**What needs to be done**
When you reach the line below that has "Raffael lampa wisząca", start returning lines exactly, and stop after the line that has "net: 61.88 -> 57.08"; skip the pictures.

**The records**

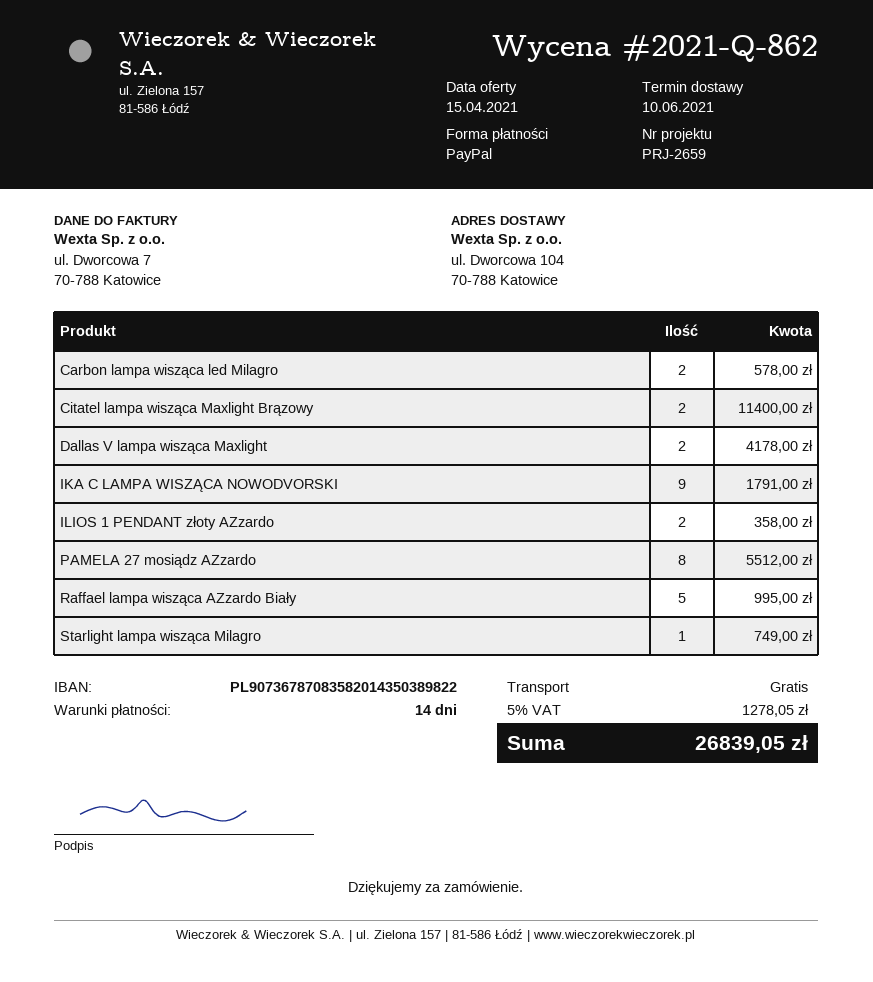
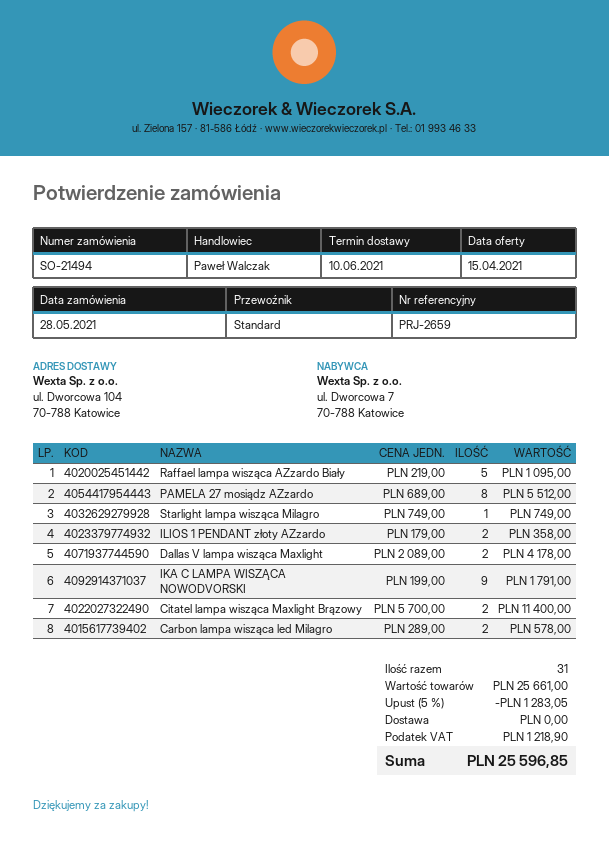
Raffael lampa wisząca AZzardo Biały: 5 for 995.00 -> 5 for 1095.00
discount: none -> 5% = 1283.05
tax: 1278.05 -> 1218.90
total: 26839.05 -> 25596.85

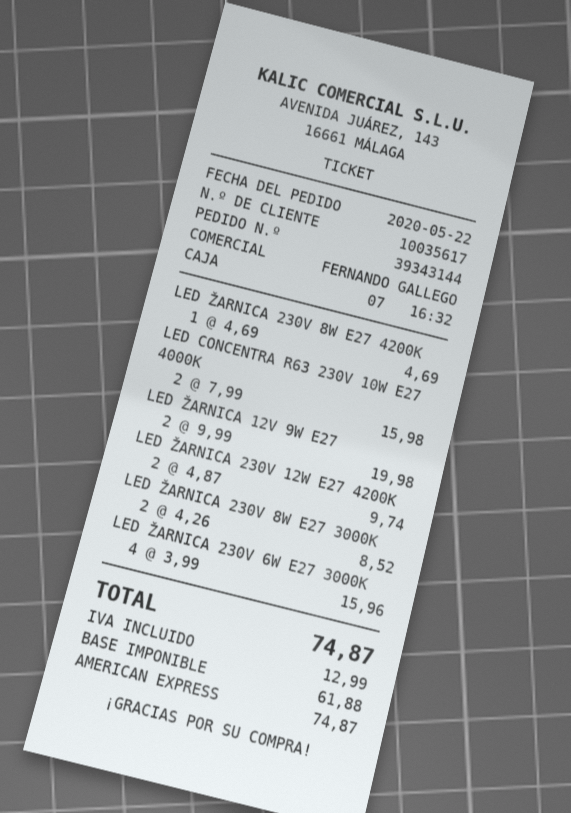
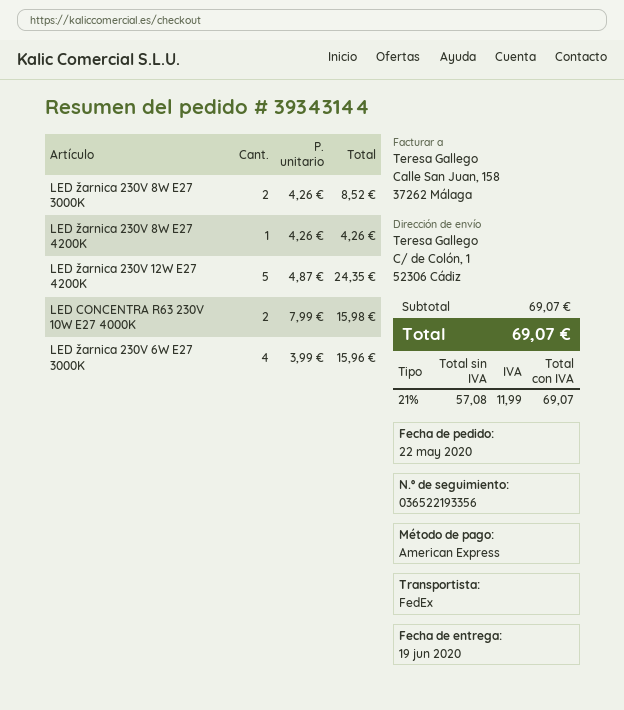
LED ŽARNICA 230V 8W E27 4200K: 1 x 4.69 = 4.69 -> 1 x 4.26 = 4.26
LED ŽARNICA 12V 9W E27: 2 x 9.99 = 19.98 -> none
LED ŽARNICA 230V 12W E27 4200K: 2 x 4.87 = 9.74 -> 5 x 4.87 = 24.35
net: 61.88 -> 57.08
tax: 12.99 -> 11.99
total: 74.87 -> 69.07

==

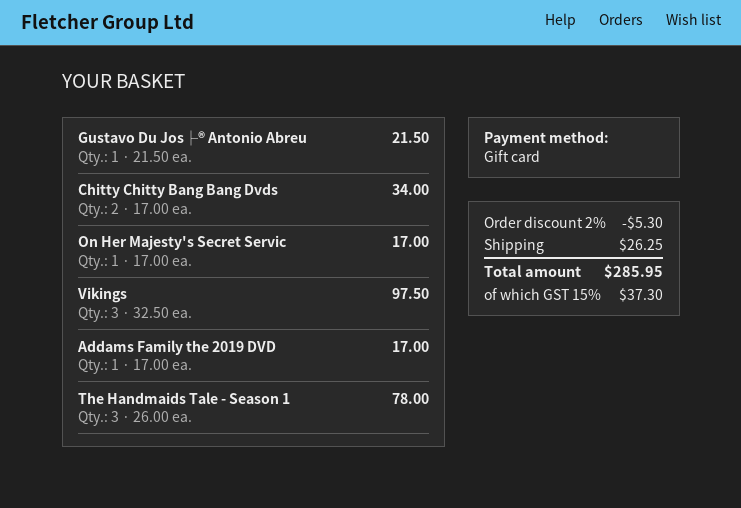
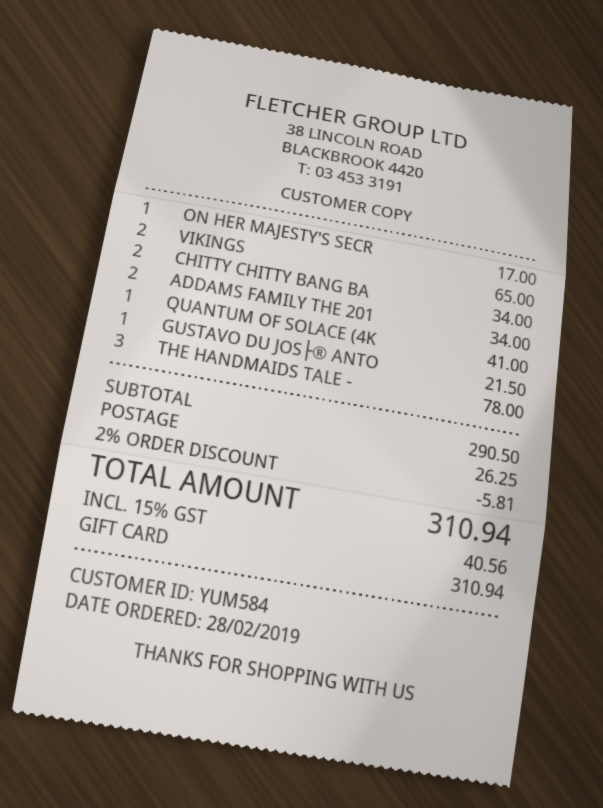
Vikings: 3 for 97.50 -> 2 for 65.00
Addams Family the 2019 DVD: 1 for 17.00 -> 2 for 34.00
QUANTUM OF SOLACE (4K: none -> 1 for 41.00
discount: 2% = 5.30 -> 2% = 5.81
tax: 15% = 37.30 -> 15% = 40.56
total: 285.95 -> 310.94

**Exercise result**
Raffael lampa wisząca AZzardo Biały: 5 for 995.00 -> 5 for 1095.00
discount: none -> 5% = 1283.05
tax: 1278.05 -> 1218.90
total: 26839.05 -> 25596.85

LED ŽARNICA 230V 8W E27 4200K: 1 x 4.69 = 4.69 -> 1 x 4.26 = 4.26
LED ŽARNICA 12V 9W E27: 2 x 9.99 = 19.98 -> none
LED ŽARNICA 230V 12W E27 4200K: 2 x 4.87 = 9.74 -> 5 x 4.87 = 24.35
net: 61.88 -> 57.08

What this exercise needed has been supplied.